YOUR SOLIN GENERATED RECIPE
Crispy Peanut Tofu with Roasted Broccoli
Savor the satisfying crunch of extra-firm tofu coated lightly in cornstarch and tossed in a silky, tangy peanut sauce, paired with perfectly roasted broccoli and protein-packed edamame. This dish boasts a delightful balance of nutty, savory, and fresh flavors—ideal for a balanced dinner that fuels your wellness journey.
INGREDIENTS
200g Extra-Firm Tofu
1 cup Broccoli (≈90g)
1 tbsp Natural Peanut Butter
1 tbsp Cornstarch
1 tsp Vegetable Oil
1/2 cup Shelled Edamame (≈75g)
PREPARATION
Press the tofu for at least 15 minutes to remove excess moisture, then cut it into 1-inch cubes.
In a small bowl, toss tofu cubes with cornstarch until evenly coated.
Preheat your oven to 425°F. On a baking sheet, spread the broccoli (drizzled lightly with a touch of oil if desired) and roast for about 15-20 minutes until tender and slightly crisp.
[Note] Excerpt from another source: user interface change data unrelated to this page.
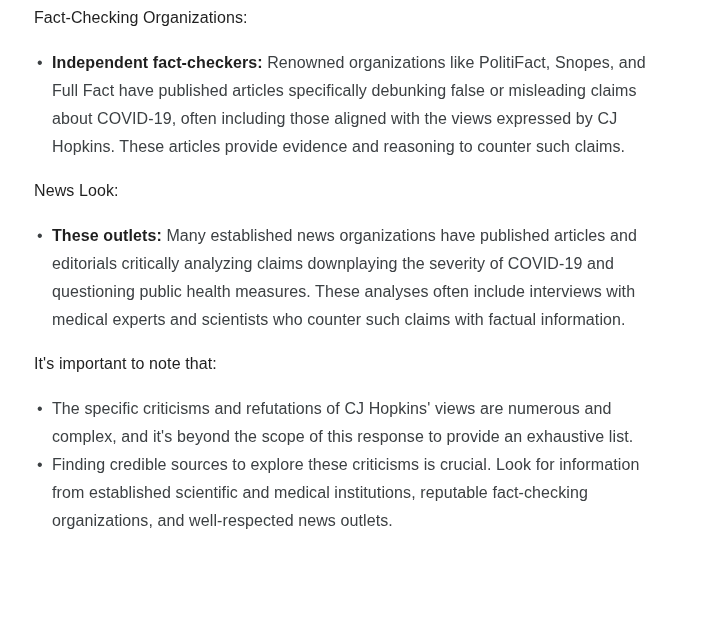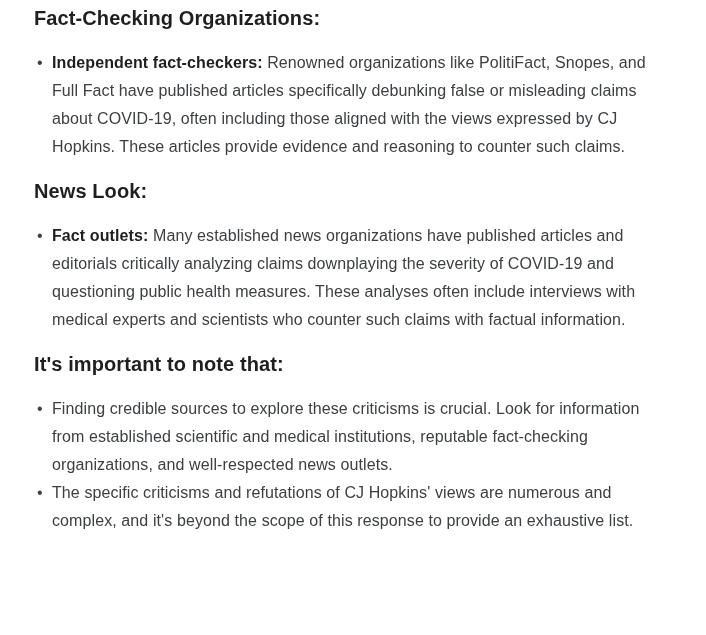--- a/index.html
+++ b/index.html
@@ -13,22 +13,22 @@
     width: 706px;
     height: 635px;
     padding: 4px 34px 0 34px;
     font-family: "Liberation Sans", "DejaVu Sans", sans-serif;
     font-size: 16px;
     line-height: 28px;
     color: #3c4043;
     letter-spacing: 0.1px;
   }
   .heading {
-    font-size: 20px;
-    font-weight: 700;
+    font-size: 16px;
+    font-weight: 400;
     color: #1f1f1f;
     margin: 0 0 17px 0;
   }
   .bullet-list {
     list-style: none;
     margin: 0 0 16px 0;
   }
   .bullet-list li {
     position: relative;
     padding-left: 18px;
@@ -60,30 +60,30 @@
     <li>
       <span class="lead">Independent fact-checkers:</span>
       <span>Renowned organizations like PolitiFact, Snopes, and Full Fact have published articles specifically debunking false or misleading claims about COVID-19, often including those aligned with the views expressed by CJ Hopkins. These articles provide evidence and reasoning to counter such claims.</span>
     </li>
   </ul>
 
   <div class="heading">News Look:</div>
 
   <ul class="bullet-list">
     <li>
-      <span class="lead">Fact outlets:</span>
+      <span class="lead">These outlets:</span>
       <span>Many established news organizations have published articles and editorials critically analyzing claims downplaying the severity of COVID-19 and questioning public health measures. These analyses often include interviews with medical experts and scientists who counter such claims with factual information.</span>
     </li>
   </ul>
 
   <div class="heading">It's important to note that:</div>
 
   <ul class="bullet-list">
     <li>
-      <span>Finding credible sources to explore these criticisms is crucial. Look for information from established scientific and medical institutions, reputable fact-checking organizations, and well-respected news outlets.</span>
+      <span>The specific criticisms and refutations of CJ Hopkins' views are numerous and complex, and it's beyond the scope of this response to provide an exhaustive list.</span>
     </li>
     <li>
-      <span>The specific criticisms and refutations of CJ Hopkins' views are numerous and complex, and it's beyond the scope of this response to provide an exhaustive list.</span>
+      <span>Finding credible sources to explore these criticisms is crucial. Look for information from established scientific and medical institutions, reputable fact-checking organizations, and well-respected news outlets.</span>
     </li>
   </ul>
 
 
 </div>
 
 </body></html>

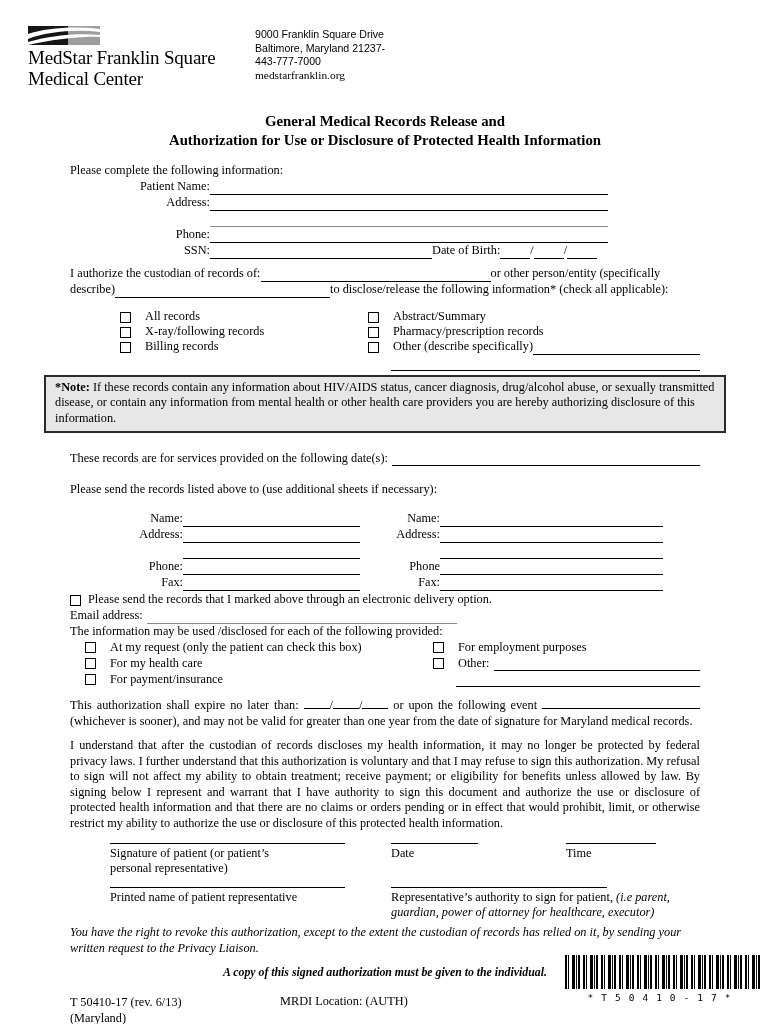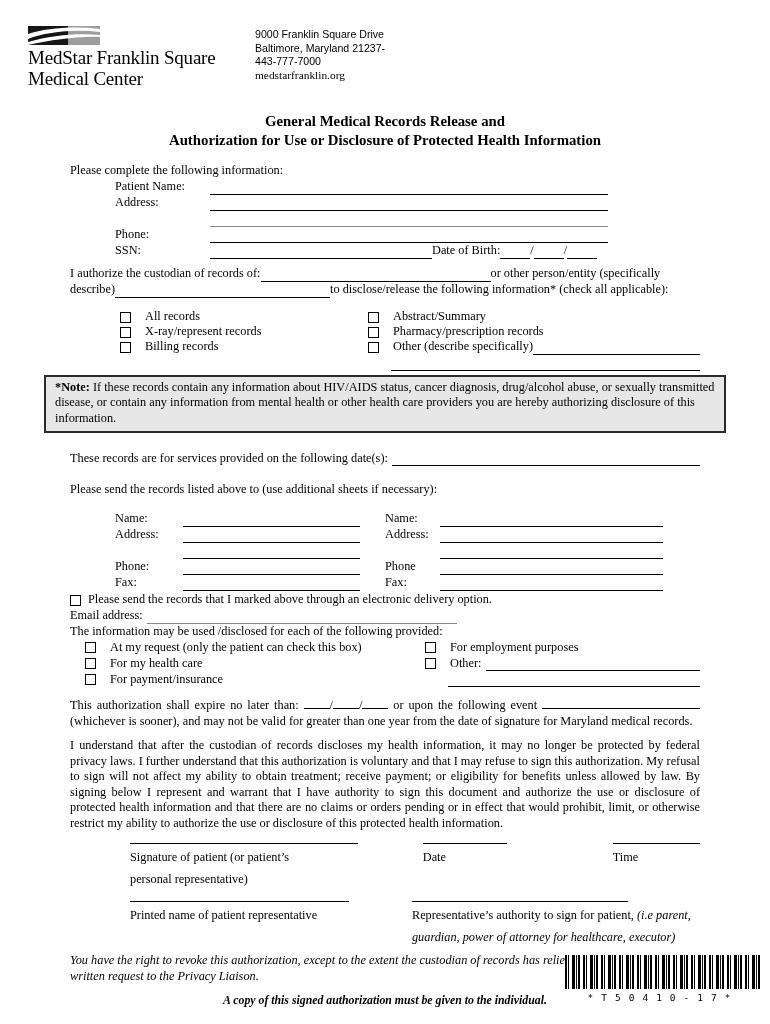--- a/index.html
+++ b/index.html
@@ -15,54 +15,54 @@
   .addr .site{font-family:"Liberation Serif",serif;font-weight:normal;font-size:11.4px;}
   
   .title{text-align:center;font-weight:bold;font-size:14.8px;line-height:18.5px;margin-top:8px;}
   
   .content{margin:0 70px;}
   .intro{margin-top:14px;}
   
   .fill{display:inline-block;border-bottom:1px solid #000;height:14px;}
   .fill.gray{border-bottom-color:#8a8a8a;}
   .frow{display:flex;align-items:flex-end;height:16px;}
-  .frow .lbl{flex:none;}
+  .frow .lbl{flex:none;text-align:right;}
   .fillf{flex:1;border-bottom:1px solid #000;height:15px;}
   .fillf.gray{border-bottom-color:#8a8a8a;}
   
   .patient{margin-left:45px;width:493px;}
   .patient .lbl{width:95px;}
   
   .cb{flex:none;display:inline-block;width:9px;height:9px;border:1.2px solid #000;
       margin-right:14px;margin-bottom:2px;}
   .cbrow{display:flex;align-items:flex-end;height:15px;}
   
   .auth{margin-top:7px;}
   .cbgrid{display:grid;grid-template-columns:248px 1fr;margin-left:50px;margin-top:12px;}
   
   .notebox{margin:4px -26px 0 -26px;background:#e7e7e7;border:2px solid #2b2b2b;
            padding:3px 9px 5px 9px;line-height:15.6px;}
   
   .recip{margin-left:45px;margin-top:13px;display:grid;grid-template-columns:245px 278px;column-gap:25px;}
   .recip .frow .lbl{width:68px;}
   .recip .colR .frow .lbl{width:55px;}
   
-  .purp{display:grid;grid-template-columns:340px 1fr;margin-left:15px;}
+  .purp{display:grid;grid-template-columns:340px 1fr;margin-left:15px;gap:8px;}
   .purp .cbrow{height:16px;}
   
   .para{margin:0;}
   .just{text-align:justify;}
   .expire{margin-top:7px;}
   .underst{margin-top:9px;}
   
   .sigrow{display:flex;margin-left:40px;}
   .sigrow.r1{margin-top:12px;}
   .sigrow.r2{margin-top:11px;}
   .sigcell .topline{border-top:1px solid #000;height:0;margin-bottom:2px;}
-  .sigcell{line-height:22px;margin-left:20px;}
+  .sigcell{line-height:15px;}
   .italic{font-style:italic;}
   .revoke{font-style:italic;margin-top:5px;}
   .copyline{text-align:center;font-weight:bold;font-style:italic;font-size:11.8px;margin-top:9px;}
   
   .footer{display:flex;margin-top:13px;align-items:flex-start;}
   .footcol{width:210px;line-height:16px;}
   
   .barcode{position:absolute;left:565px;top:955px;width:196px;}
   .bars{height:34px;background:repeating-linear-gradient(90deg,
         #000 0px,#000 2px,#fff 2px,#fff 3px,
@@ -148,21 +148,21 @@
         <span class="lbl">to disclose/release the following information* (check all applicable):</span>
       </div>
       <div class="cbgrid">
         <div>
           <div class="cbrow">
             <span class="cb"></span>
             <span>All records</span>
           </div>
           <div class="cbrow">
             <span class="cb"></span>
-            <span>X-ray/represent records</span>
+            <span>X-ray/following records</span>
           </div>
           <div class="cbrow">
             <span class="cb"></span>
             <span>Billing records</span>
           </div>
         </div>
         <div>
           <div class="cbrow">
             <span class="cb"></span>
             <span>Abstract/Summary</span>

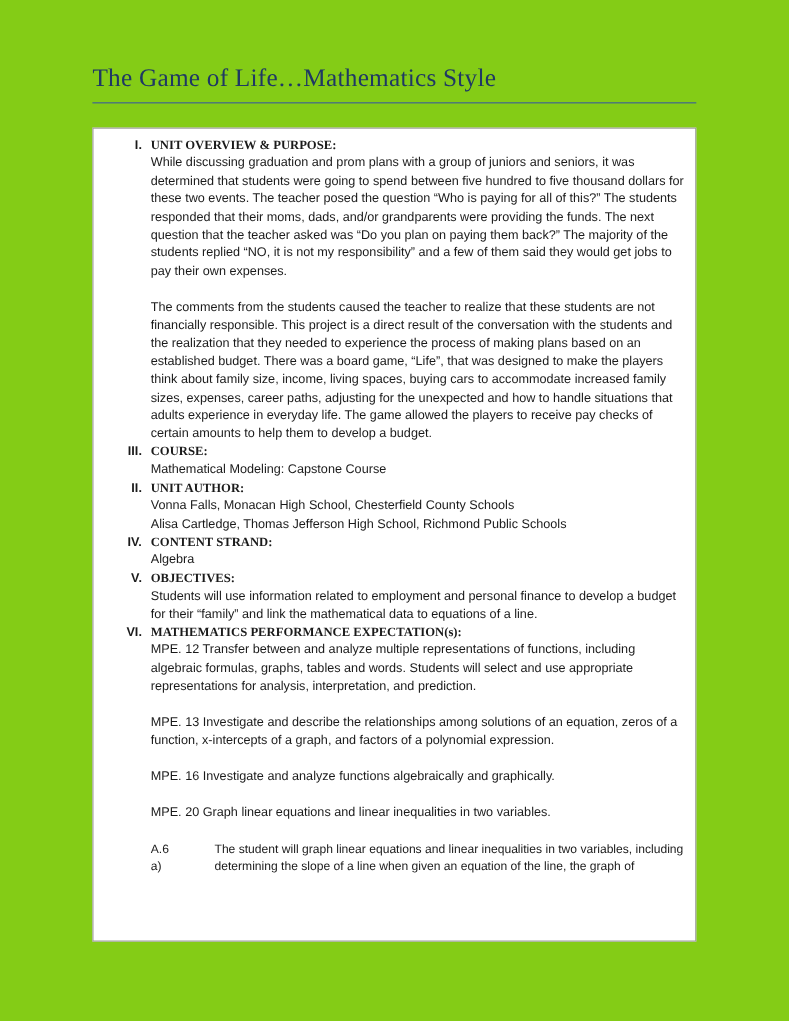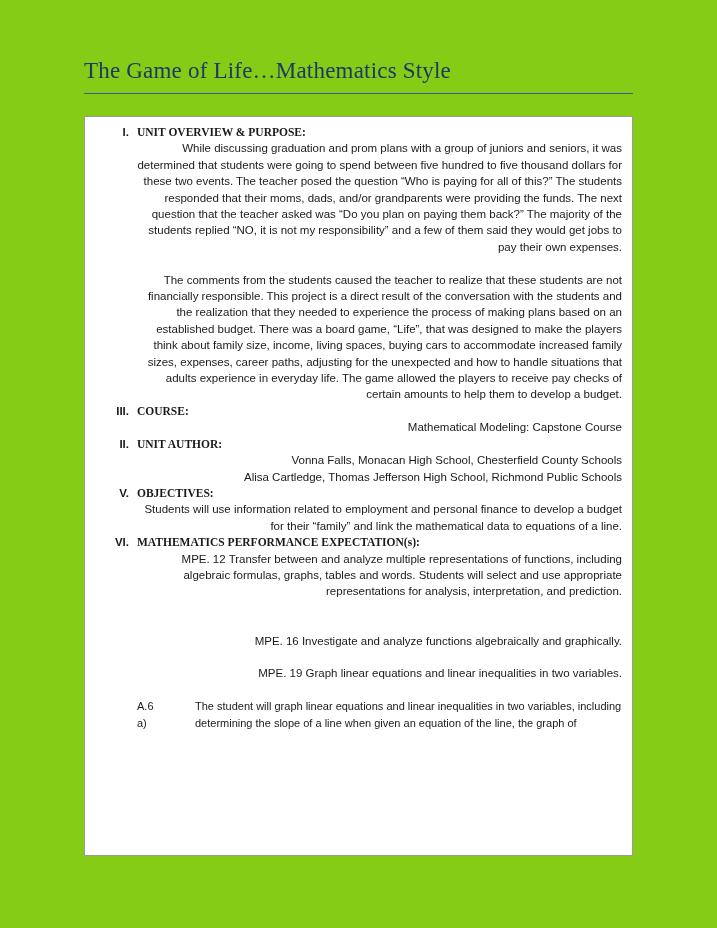--- a/index.html
+++ b/index.html
@@ -81,21 +81,21 @@
     font-size: 11.5px;
     font-weight: bold;
     line-height: 16.4px;
     color: #1a1a1a;
     font-family: Liberation Serif, serif;
   }
   .para {
     font-size: 11.5px;
     line-height: 16.4px;
     color: #1a1a1a;
-    text-align: right;
+    text-align: left;
   }
   .gap {
     height: 16.4px;
   }
   .hang {
     display: flex;
   }
   .hang-label {
     flex: 0 0 58px;
     font-size: 11px;
@@ -138,39 +138,47 @@
 
       <div class="row">
         <div class="numeral">II.</div>
         <div class="content">
           <div class="sec-head">UNIT AUTHOR:</div>
           <div class="para">Vonna Falls, Monacan High School, Chesterfield County Schools</div>
           <div class="para">Alisa Cartledge, Thomas Jefferson High School, Richmond Public Schools</div>
         </div>
       </div>
 
+      <div class="row">
+        <div class="numeral">IV.</div>
+        <div class="content">
+          <div class="sec-head">CONTENT STRAND:</div>
+          <div class="para">Algebra</div>
+        </div>
+      </div>
 
       <div class="row">
         <div class="numeral">V.</div>
         <div class="content">
           <div class="sec-head">OBJECTIVES:</div>
           <div class="para">Students will use information related to employment and personal finance to develop a budget for their “family” and link the mathematical data to equations of a line.</div>
         </div>
       </div>
 
       <div class="row">
         <div class="numeral">VI.</div>
         <div class="content">
           <div class="sec-head">MATHEMATICS PERFORMANCE EXPECTATION(s):</div>
           <div class="para">MPE. 12 Transfer between and analyze multiple representations of functions, including algebraic formulas, graphs, tables and words.  Students will select and use appropriate representations for analysis, interpretation, and prediction.</div>
           <div class="gap"></div>
+          <div class="para">MPE. 13 Investigate and describe the relationships among solutions of an equation, zeros of a function, x-intercepts of a graph, and factors of a polynomial expression.</div>
           <div class="gap"></div>
           <div class="para">MPE. 16 Investigate and analyze functions algebraically and graphically.</div>
           <div class="gap"></div>
-          <div class="para">MPE. 19 Graph linear equations and linear inequalities in two variables.</div>
+          <div class="para">MPE. 20 Graph linear equations and linear inequalities in two variables.</div>
           <div class="gap"></div>
           <div class="hang">
             <div class="hang-label">A.6</div>
             <div class="hang-text">The student will graph linear equations and linear inequalities in two variables, including</div>
           </div>
           <div class="hang">
             <div class="hang-label">a)</div>
             <div class="hang-text">determining the slope of a line when given an equation of the line, the graph of</div>
           </div>
         </div>

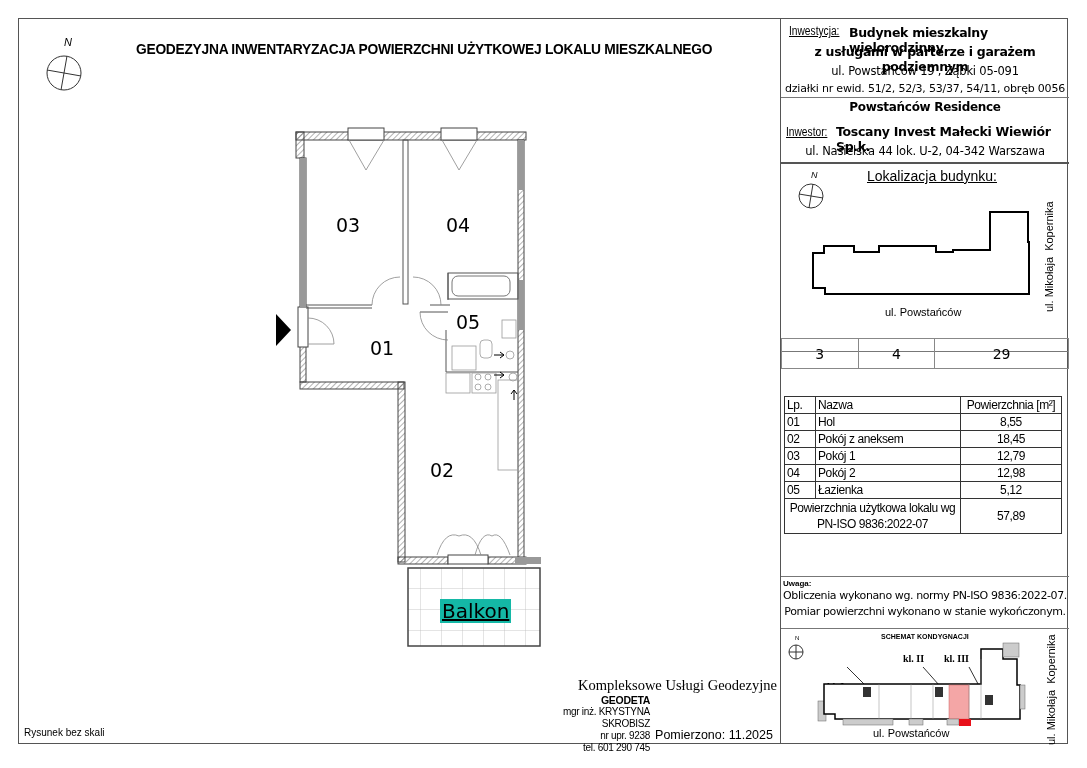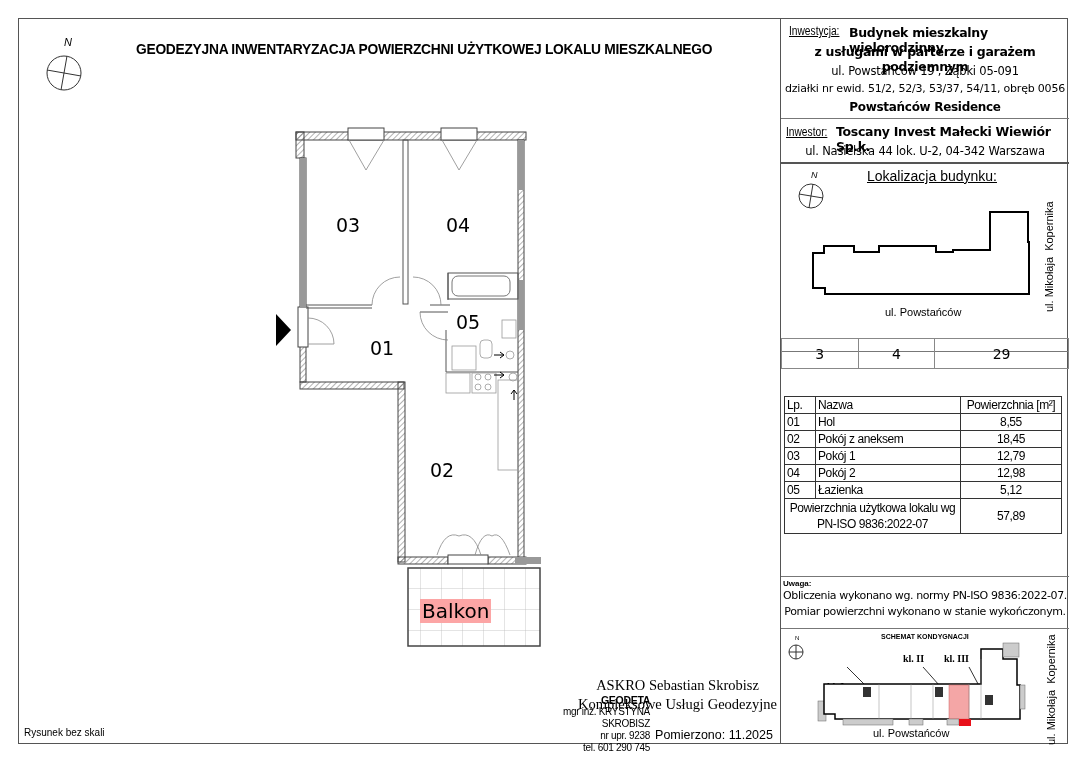--- a/index.html
+++ b/index.html
@@ -122,25 +122,25 @@
   <polygon points="276,314 291,330 276,346" fill="#000"></polygon>
 
   <rect x="408" y="568" width="132" height="78" fill="url(#grid)" stroke="#444" stroke-width="1.5"></rect>
 </svg>
 
 <div class="room-label" style="left:336px;top:214px;">03</div>
 <div class="room-label" style="left:446px;top:214px;">04</div>
 <div class="room-label" style="left:456px;top:311px;">05</div>
 <div class="room-label" style="left:370px;top:337px;">01</div>
 <div class="room-label" style="left:430px;top:459px;">02</div>
-<div class="room-label" style="left:420px;top:599px;font-size:20px;background:#fca5a5;padding:0 2px;">Balkon</div>
+<div class="room-label" style="left:440px;top:599px;font-size:20px;background:#14b8a6;padding:0 2px;text-decoration:underline;">Balkon</div>
 
 <div class="panel">
 
-  <div class="pbox" style="top:0;height:101px;">
+  <div class="pbox" style="top:0;height:80px;">
     <div class="abs" style="left:8px;top:3px;"><span class="inv-lbl">Inwestycja:</span></div>
     <div class="abs bold13" style="left:68px;top:7px;">Budynek mieszkalny wielorodzinny</div>
     <div class="abs bold13 center" style="left:0;width:288px;top:26px;">z usługami w parterze i garażem podziemnym</div>
     <div class="abs reg12 center" style="left:0;width:288px;top:46px;">ul. Powstańców 19 , Ząbki 05-091</div>
     <div class="abs reg12 center" style="left:0;width:288px;top:64px;font-size:11px;">działki nr ewid. 51/2, 52/3, 53/37, 54/11, obręb 0056</div>
     <div class="abs bold13 center" style="left:0;width:288px;top:82px;font-size:12px;">Powstańców Residence</div>
   </div>
 
   <div class="pbox" style="top:101px;height:45px;border-bottom:2px solid #555;">
     <div class="abs" style="left:5px;top:3px;"><span class="inv-lbl">Inwestor:</span></div>
@@ -268,16 +268,15 @@
 </div>
 
 <div class="abs noscale">Rysunek bez skali</div>
 <div class="abs sig-geo">
   <div style="font-weight:bold;font-size:10.5px;">GEODETA</div>
   <div>mgr inż. KRYSTYNA SKROBISZ</div>
   <div>nr upr. 9238</div>
   <div>tel. 601 290 745</div>
 </div>
 <div class="abs askro">
-  <div>ASKRO Sebastian Skrobisz</div>
   <div>Kompleksowe Usługi Geodezyjne</div>
 </div>
 <div class="abs pomierz">Pomierzono: 11.2025</div>
 
 </body></html>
Meanwhile, heat the vegetable oil in a non-stick skillet over medium-high heat. Add the tofu cubes and cook until they are golden and crispy on all sides, about 6-8 minutes.
In a separate small bowl, mix the peanut butter with a splash of water (and a dash of soy sauce if desired) to create a smooth, drizzleable sauce.
Once tofu and broccoli are cooked, plate them together and drizzle the peanut sauce over the tofu. Top with shelled edamame for an extra protein boost.
Serve immediately and enjoy the blend of crunchy, savory, and nutty flavors.